Back to Blog
Leadership

Stop Grading Teachers. Start Trusting Them.

Teacher evaluation reform failed at scale—but not everywhere. Learn how principals can shift from compliance to growth by trusting the teachers who know students best.

School Solutions
February 1, 2026
teacher evaluationinstructional coachingprofessional growthclassroom observationteacher trust

By School Solutions | February 2026 | 10-minute read

Picture this. It's a Tuesday in March. You've got a stack of post-observation reports to finish by Friday, a parent meeting in twenty minutes, and a discipline referral waiting outside your door. You glance at the evaluation rubric on your screen—four domains, sixteen elements, dozens of indicators—and you think: I was in that classroom for thirty minutes. I watched a teacher do something remarkable with a room full of teenagers. And now I'm supposed to reduce it to a number.

If that sounds familiar, you're not alone. And you're not wrong to feel the tension.

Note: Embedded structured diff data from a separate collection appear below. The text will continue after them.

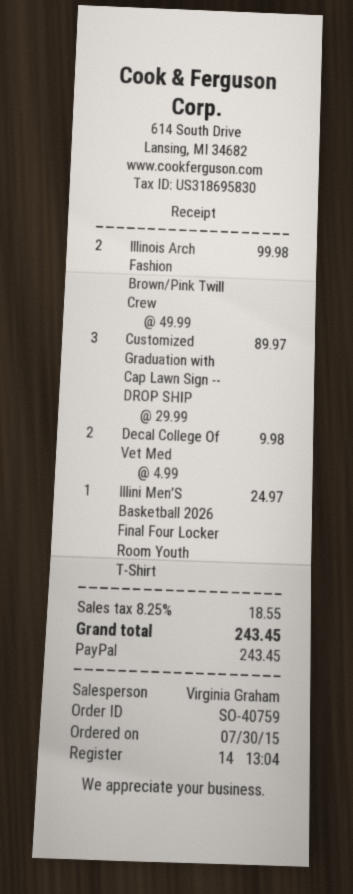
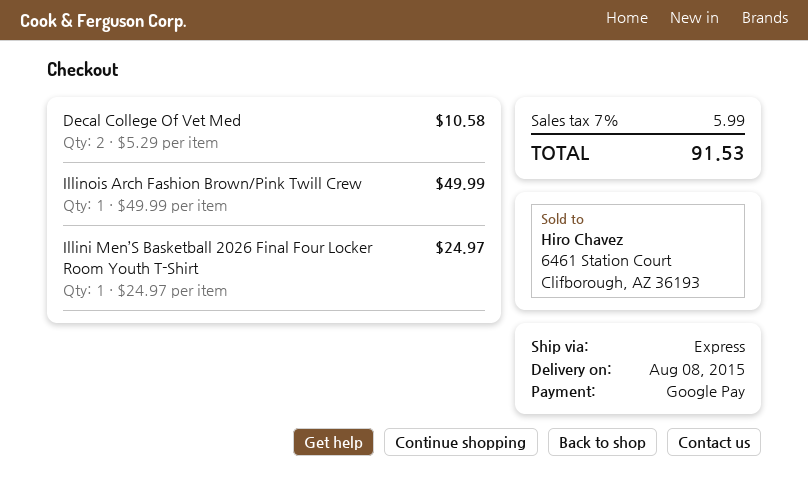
payment method: PayPal -> Google Pay
Illinois Arch Fashion Brown/Pink Twill Crew: 2 x 49.99 = 99.98 -> 1 x 49.99 = 49.99
Customized Graduation with Cap Lawn Sign -- DROP SHIP: 3 x 29.99 = 89.97 -> none
Decal College Of Vet Med: 2 x 4.99 = 9.98 -> 2 x 5.29 = 10.58
tax: 8.25% = 18.55 -> 7% = 5.99
total: 243.45 -> 91.53

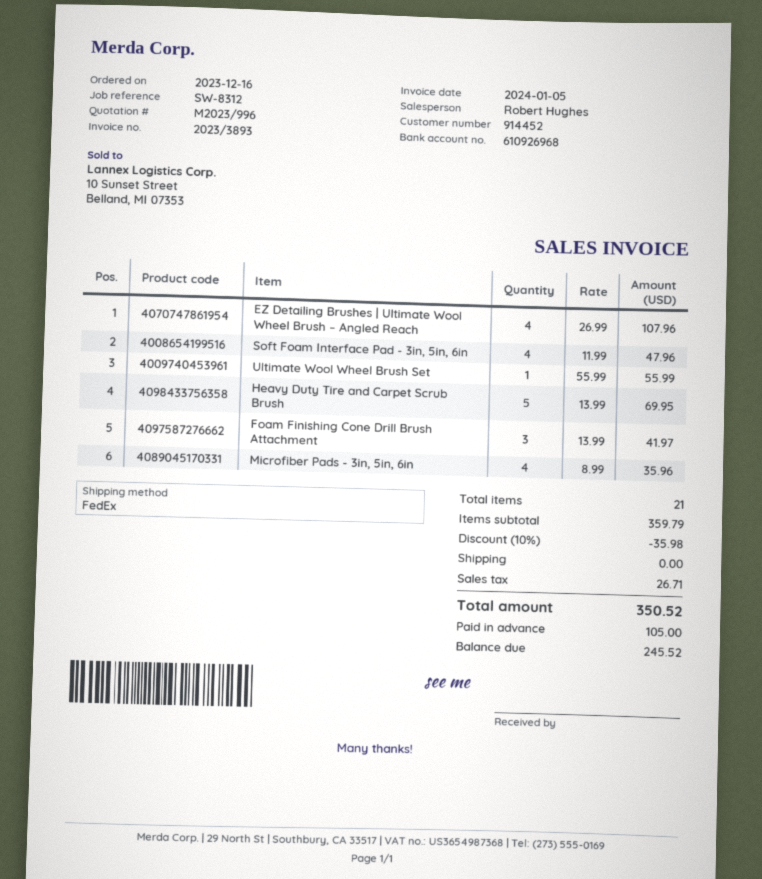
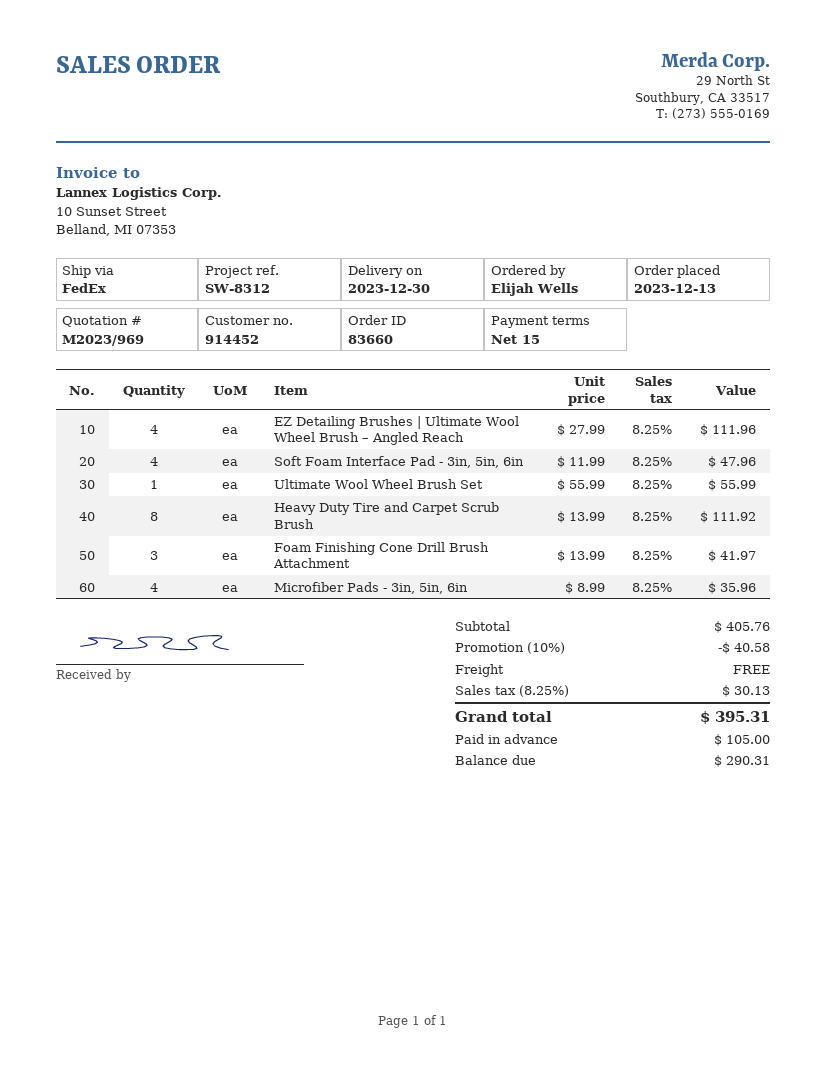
quote number: M2023/996 -> M2023/969
order date: 2023-12-16 -> 2023-12-13
EZ Detailing Brushes | Ultimate Wool Wheel Brush – Angled Reach: 4 x 26.99 = 107.96 -> 4 x 27.99 = 111.96
Heavy Duty Tire and Carpet Scrub Brush: 5 x 13.99 = 69.95 -> 8 x 13.99 = 111.92
subtotal: 359.79 -> 405.76
discount: 10% = 35.98 -> 10% = 40.58
tax: 26.71 -> 30.13
total: 350.52 -> 395.31
balance: 245.52 -> 290.31

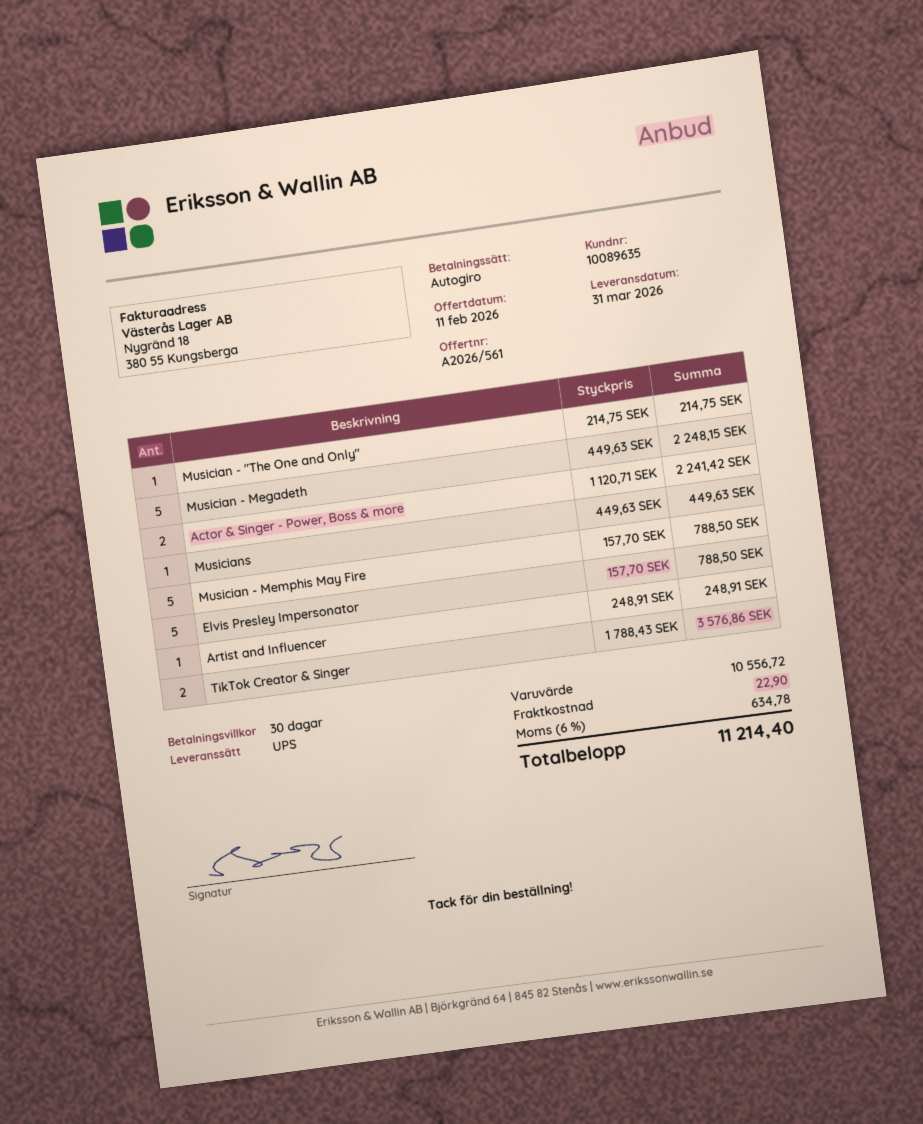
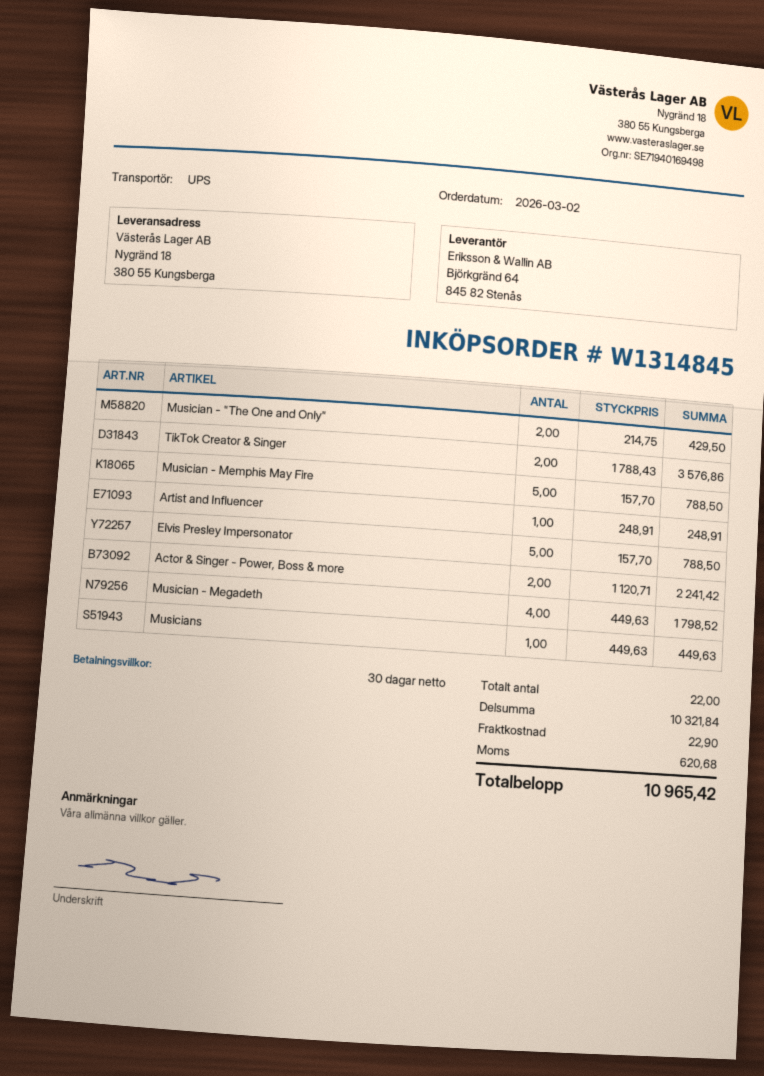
Musician - "The One and Only": 1 x 214.75 = 214.75 -> 2 x 214.75 = 429.50
Musician - Megadeth: 5 x 449.63 = 2248.15 -> 4 x 449.63 = 1798.52
subtotal: 10556.72 -> 10321.84
tax: 634.78 -> 620.68
total: 11214.40 -> 10965.42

Teacher evaluation is one of the most consequential tools in a building leader's toolkit. Done well, it drives professional growth, strengthens instruction, and retains the teachers students need most. Done poorly—or done merely as compliance—it becomes something else entirely: a bureaucratic exercise that damages trust, wastes time, and changes nothing.

Here's the uncomfortable truth the research now confirms: the way most of us have been doing evaluation hasn't worked.

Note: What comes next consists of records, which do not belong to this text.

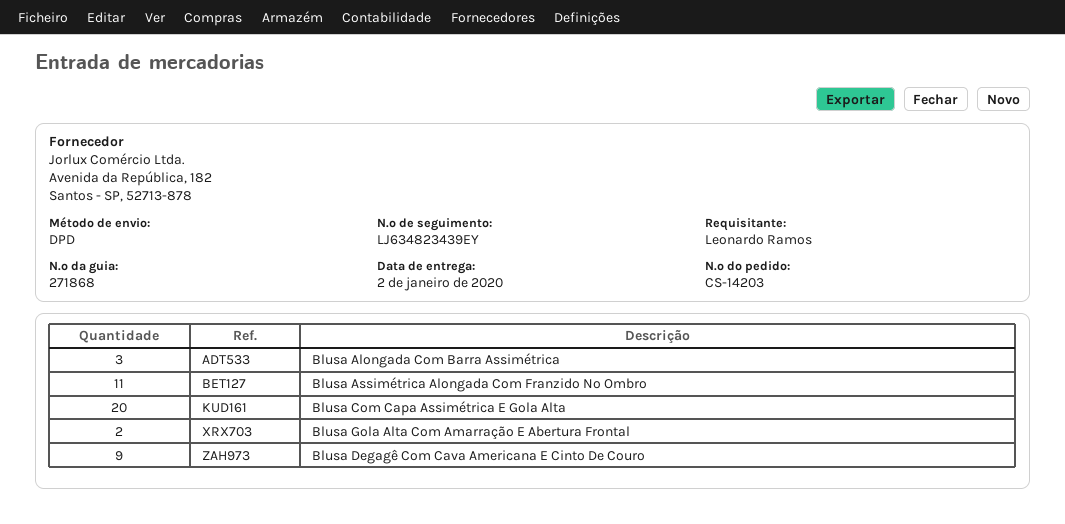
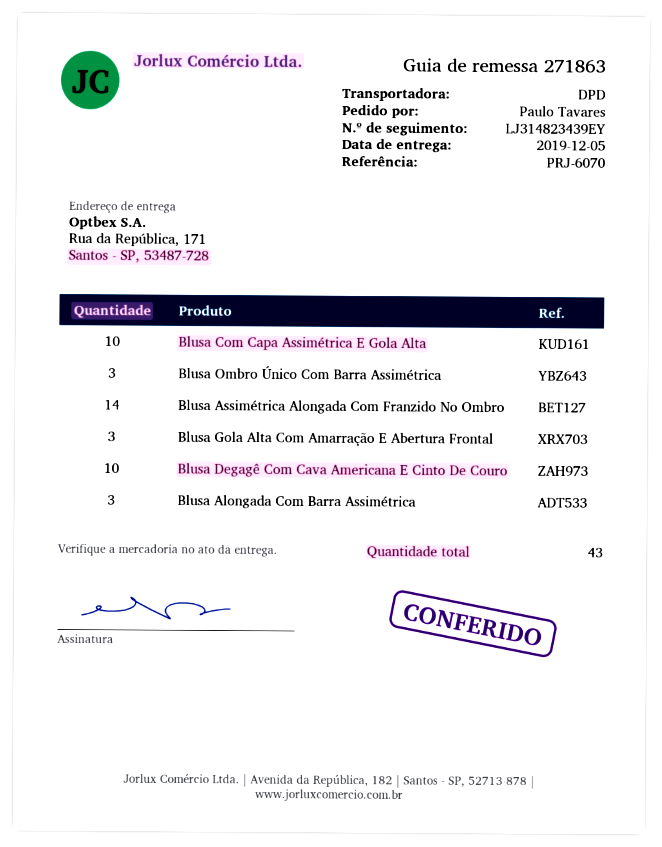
delivery note number: 271868 -> 271863
delivery date: 2020-01-02 -> 2019-12-05
ordered by: Leonardo Ramos -> Paulo Tavares
tracking number: LJ634823439EY -> LJ314823439EY
Blusa Assimétrica Alongada Com Franzido No Ombro: 11 -> 14
Blusa Com Capa Assimétrica E Gola Alta: 20 -> 10
Blusa Gola Alta Com Amarração E Abertura Frontal: 2 -> 3
Blusa Degagê Com Cava Americana E Cinto De Couro: 9 -> 10
Blusa Ombro Único Com Barra Assimétrica: none -> 3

  • $1.4 billion spent annually on teacher observations across the U.S. (Brookings, 2016)—with no measurable aggregate impact on student outcomes.

  • The landmark Bleiberg et al. study, published in the Journal of Political Economy: Microeconomics in 2024, analyzed data from 44 states and found precisely estimated null effects from the teacher evaluation reforms that swept the country between 2009 and 2017. Billions of dollars. A decade of effort. No aggregate impact on student achievement, graduation rates, or college enrollment.

But before you throw your rubric out the window, keep reading. Because the story doesn't end there.

Where Did We Go Wrong?

The Race to the Top era was built on a seductive premise: if we could just measure teaching precisely enough—with rubrics, value-added scores, and high-stakes consequences—we could engineer better outcomes at scale. Forty-three states adopted student-growth measures in teacher ratings by 2015. The Gates Foundation invested $575 million in its Intensive Partnerships for Effective Teaching initiative. The federal government dangled billions in incentive funding.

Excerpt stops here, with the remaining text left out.